There was no good reason for the Jacksonville Jaguars to harbor one iota of optimism when they reported back to work out of their bye week in late November. None. Thanksgiving was a few days away and this was clearly another miserable chapter in franchise history.
Three wins. Seven losses.
This is when rational players naturally begin to check out and view professional football as nothing more than a job. Not a passion. Not a source of happiness. And yet when head coach Doug Pederson first addressed his players, he told them he had a “crystal ball.” And when he gazed into this crystal ball, he saw the Jaguars going on a winning streak. They’d start winning, never stop winning, and have an opportunity to make the playoffs in the regular-season finale — at home — against the Tennessee Titans.
Nobody looked at Pederson like he had four heads. They believed him.
All the Jags have done since that meeting is win seven of eight games.
In the wild-card round, they pulled off the fifth-greatest comeback in NFL history.

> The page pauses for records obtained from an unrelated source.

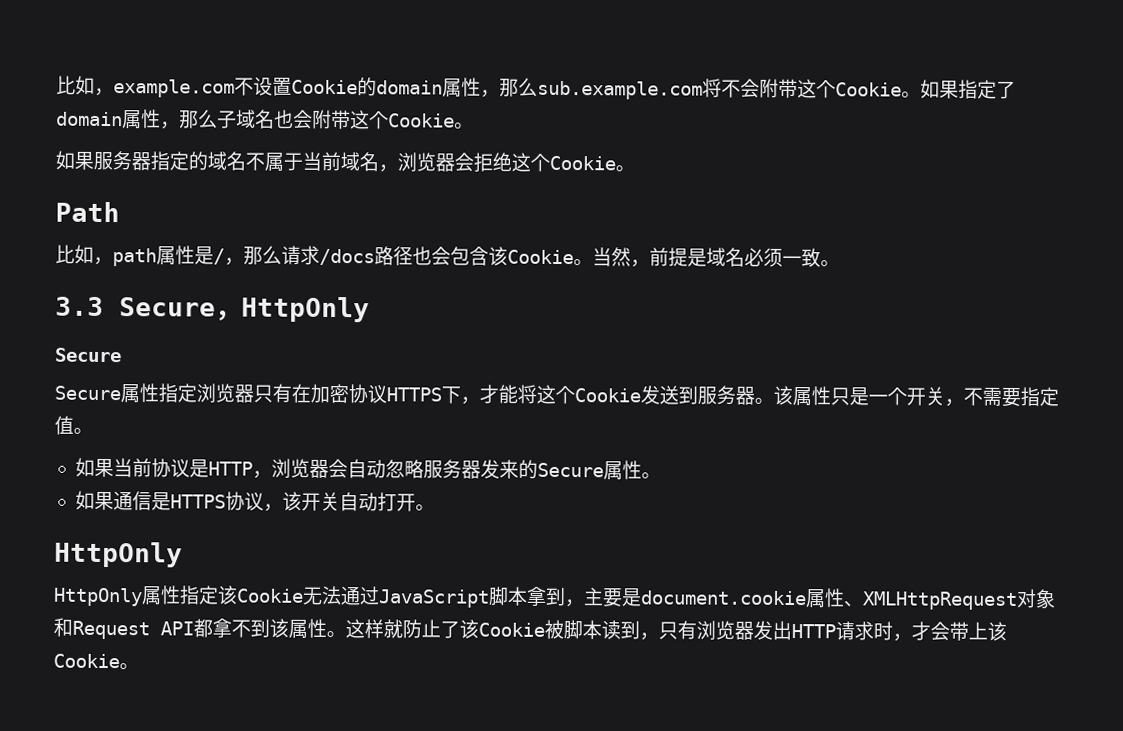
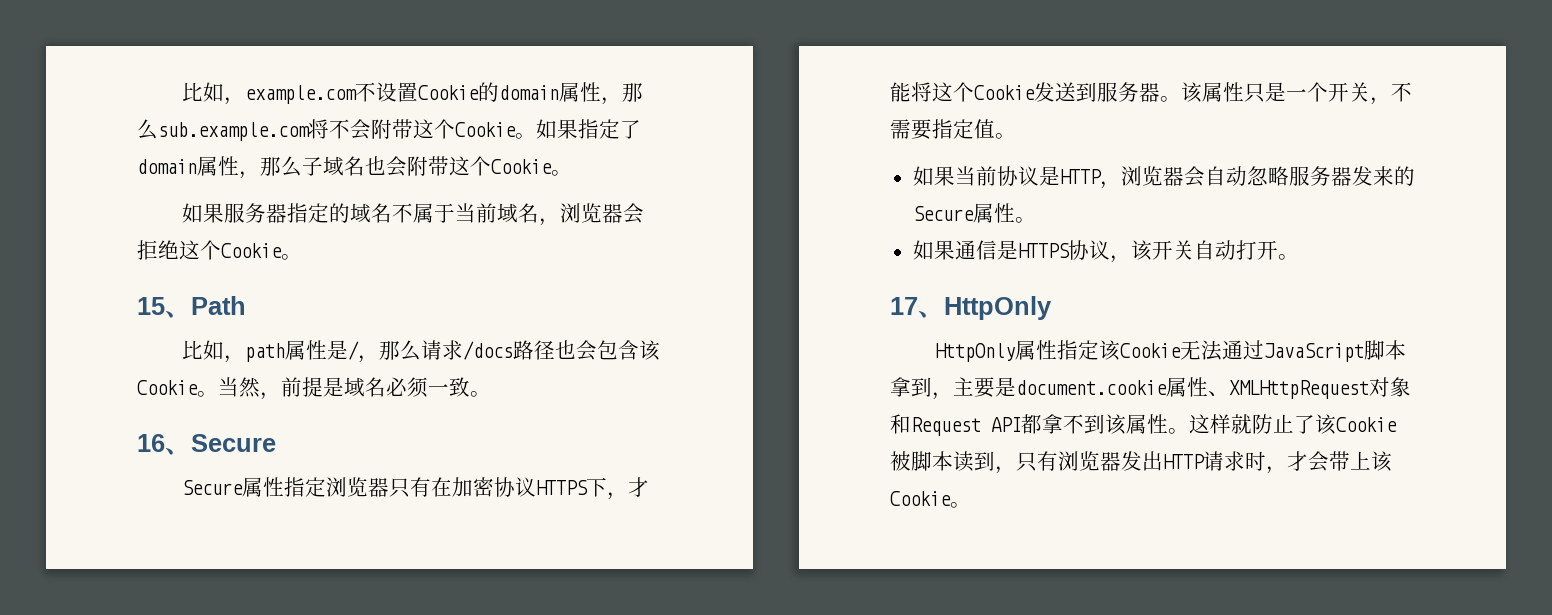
- Path
+ 15、Path
- 3.3 Secure，HttpOnly
- Secure
+ 16、Secure
  如果通信是HTTPS协议，该开关自动打开。
- HttpOnly
+ 17、HttpOnly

Yeah, the Jaguars are now nine-point underdogs to the No. 1-seeded Kansas City Chiefs, a juggernaut powered by the surefire league MVP. They’ve also built up the sort of momentum that teams dream of this time of year, the raw belief that can be more powerful than any plays diagrammed on a whiteboard. This team usually doesn’t make the playoffs, but when it does? When the locals are roaring “Duuu-vahl!” in unison? Look out. This is the same franchise that upset Ben Roethlisberger, Le’Veon Bell and Antonio Brown as seven-point underdogs in the 2017 divisional round. The same franchise that stunned the Denver Broncos as 12.5-point underdogs in the 1996 divisional round.
Pederson is building the same belief he did in Philadelphia when his Eagles won a Super Bowl with a backup quarterback.
The crystal ball speech still leaves players speechless.
“Unbelievable,” says safety Andrew “Dewey” Wingard. “The guy is a master manifester. He laid it out. He went week by week by week how it was going to happen. And he said, ‘When we do all this boys, it’s going to come down to Week 18.’ And that was exactly what happened. … It’s pretty crazy.”
Pederson talked “Super Bowl”… at 3-7. Initially, left tackle Walker Little remembers guys thinking “Wow, that’s far off.” They were only worrying about how they’d win one stinkin’ game. But then Pederson explained how extremely close this team was to being a contender. Six of those seven losses were by one score or less. He saw major progress.
“We thought we should’ve won every single one of them,” Little says. “We knew it’d only take a few corrections and we’d be able to turn things around. I think what played a big role in us keeping the belief up was knowing it wouldn’t take much. It wouldn’t take a miracle to turn this thing around. … He kept our sights on the fact that our goals were in front of us. The Super Bowl was still where our head was at. A lot of people on the outside might’ve thought we were crazy but we were able to use that energy and that hope that he kept feeding us.”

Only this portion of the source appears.